I would lose myself instead in the notes of Chuck Berry, Eddie Cochran, Gene Vincent (who, beyond "Be Bop A Lula," created some amazing things), Little Richard, and Buddy Holly... Those guys had guts, I thought…
Let’s not even talk about the Elvis records from the '60s, all syrupy and insipid, stuff that I understood even back then made Bacharach seem like Beethoven in comparison... Before the usual late re-evaluations of the end of the century...
Today, in hindsight, I say: he was the first white ROCK STAR, who played music that saw blacks as the ultimate creators…

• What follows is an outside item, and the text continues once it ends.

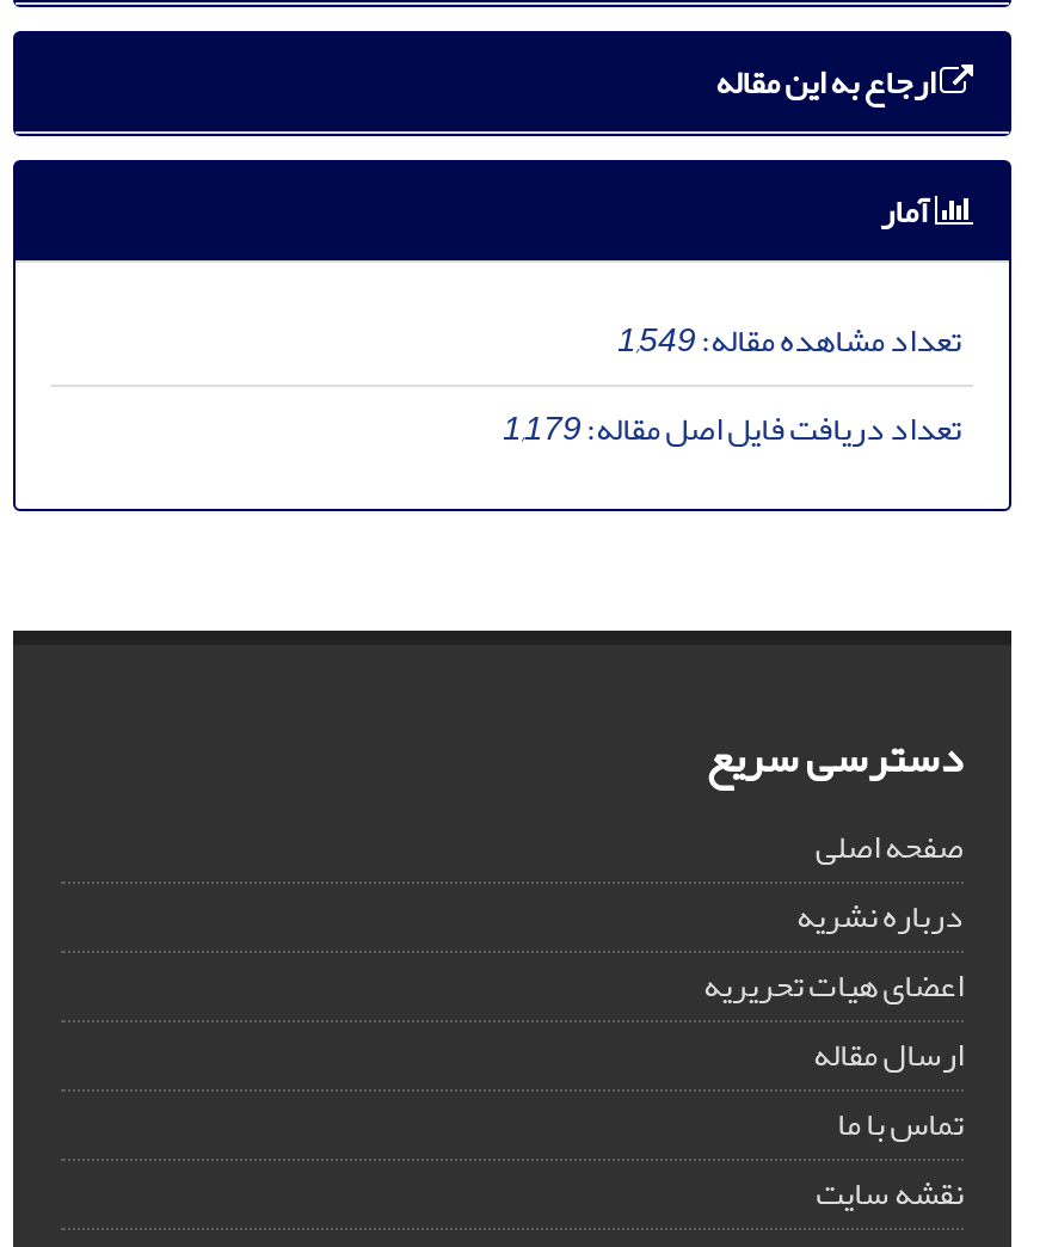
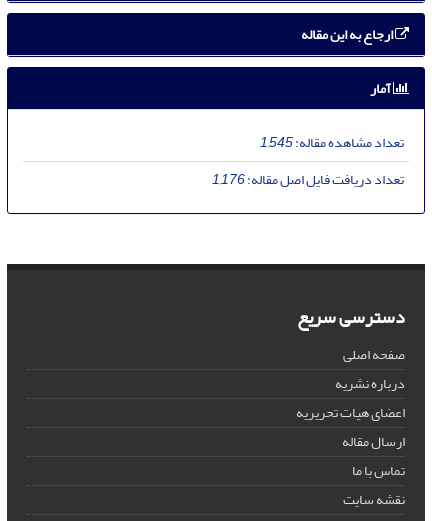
[617,308,961,372] تعداد مشاهده مقاله:1,549 -> [260,129,404,156] تعداد مشاهده مقاله:1,545
[503,396,961,461] تعداد دریافت فایل اصل مقاله:1,179 -> [212,166,404,193] تعداد دریافت فایل اصل مقاله:1,176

He wasn't as crazy as Jerry Lee Lewis, didn't look as bad as Holly, wasn't as much of a loser as Vincent, and wasn't as dark as Cash; he was the rock star with a feigned scandalous image, but in reality loved by young and old alike, with a clean-cut face...
Because in reality, everyone was making out to the rhythm of "Love Me Tender" and other syrupy songs... harmless little tunes, even though "Jailhouse Rock" will always remain THE ROCK par excellence, an essential piece...
With Elvis, the rock star was born, a figure that hadn't existed before...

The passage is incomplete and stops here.